- Posts: 258
- Joined: Mon Sep 21, 2020 9:15 pm
- Location: Washington, DC
- Real Name: Alexander Crocker
Don't try to color-correct on a laptop display. Read page 2756 of the Resolve 18.1 manual, "Limitations When Grading With the Viewer on a Computer Display." This explains why it's unwise to try to use a computer display for final color correction. The same problem also exists with the "Clean Feed" output, since it's not color managed.
More importantly: don't try to make judgements on uncalibrated GUI displays. That will lead down a perilous road of pain and suffering... I think even more so with uncalibrated XDR displays. And if you do look at anything in the GUI display, don't compare it to what you see in Resolve.

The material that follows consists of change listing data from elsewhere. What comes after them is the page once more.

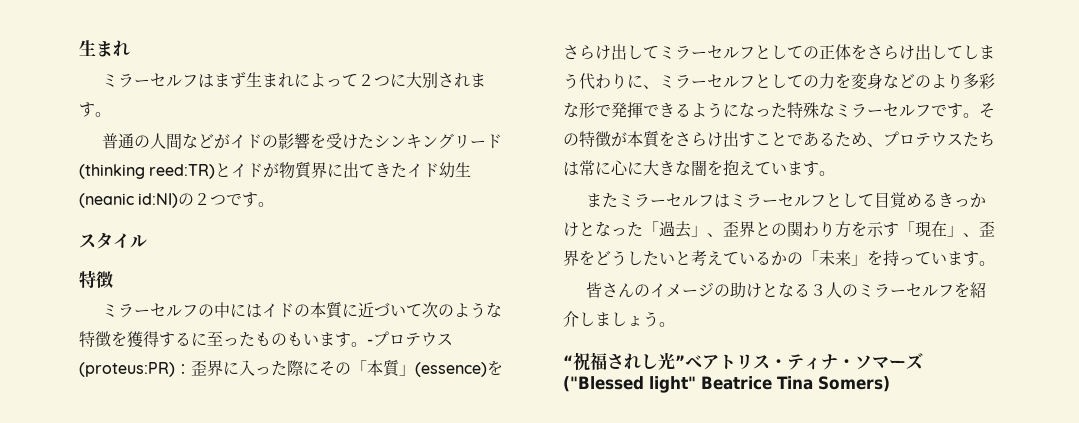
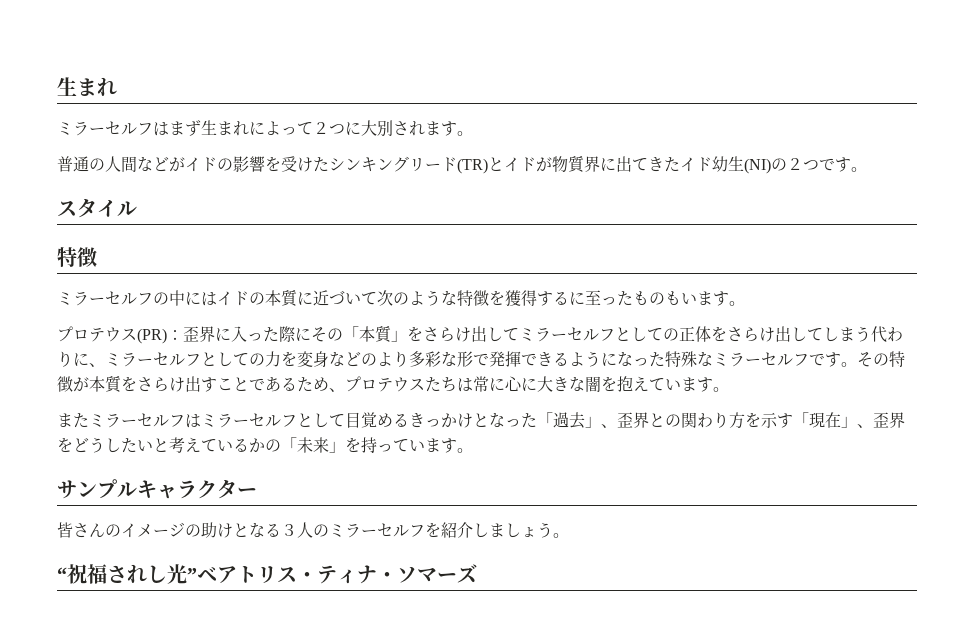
[79,164,216,179] (thinking reed:TR) -> [457,158,488,174] (TR)
[79,193,179,208] (neanic id:NI) -> [744,158,771,174] (NI)
[367,331,453,347] [79,362,175,377] -プロテウス(proteus:PR) -> [57,326,167,344] // プロテウス(PR)
[415,362,487,377] (essence) -> (407, 336) none
(995, 263) none -> [57,479,257,499] // サンプルキャラクター
[563,376,890,393] ("Blessed light" Beatrice Tina Somers) -> (477, 573) none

The Clean Feed can be perfectly adequate if you're only editing in Resolve and don't need to make any precise color judgements on the fullscreen preview display. If you do need to see accurate color, you really need a color-managed output with a Blackmagic UltraStudio or Decklink adapter, plus an external calibrated display. And to calibrate it, you need proper test signals, probes, and software outside of Resolve to ensure that it meets normal industry standards.
Steve Shaw of LightIllusion has a good essay on the importance of using grading displays for judging color:
https://www.lightillusion.com/grading_displays.html
It's dicey to try to try to judge anything on a MacBook Pro M1 Max XDR display (I'm staring at one right now), but it's not horrible if you select the "HD Video BT1886" preset, turn off "Automatically Adjust Brightness," turn off TrueTone, and turn off Night Shift. It's not ideal to color grade on, but it's not a terrible real-world display.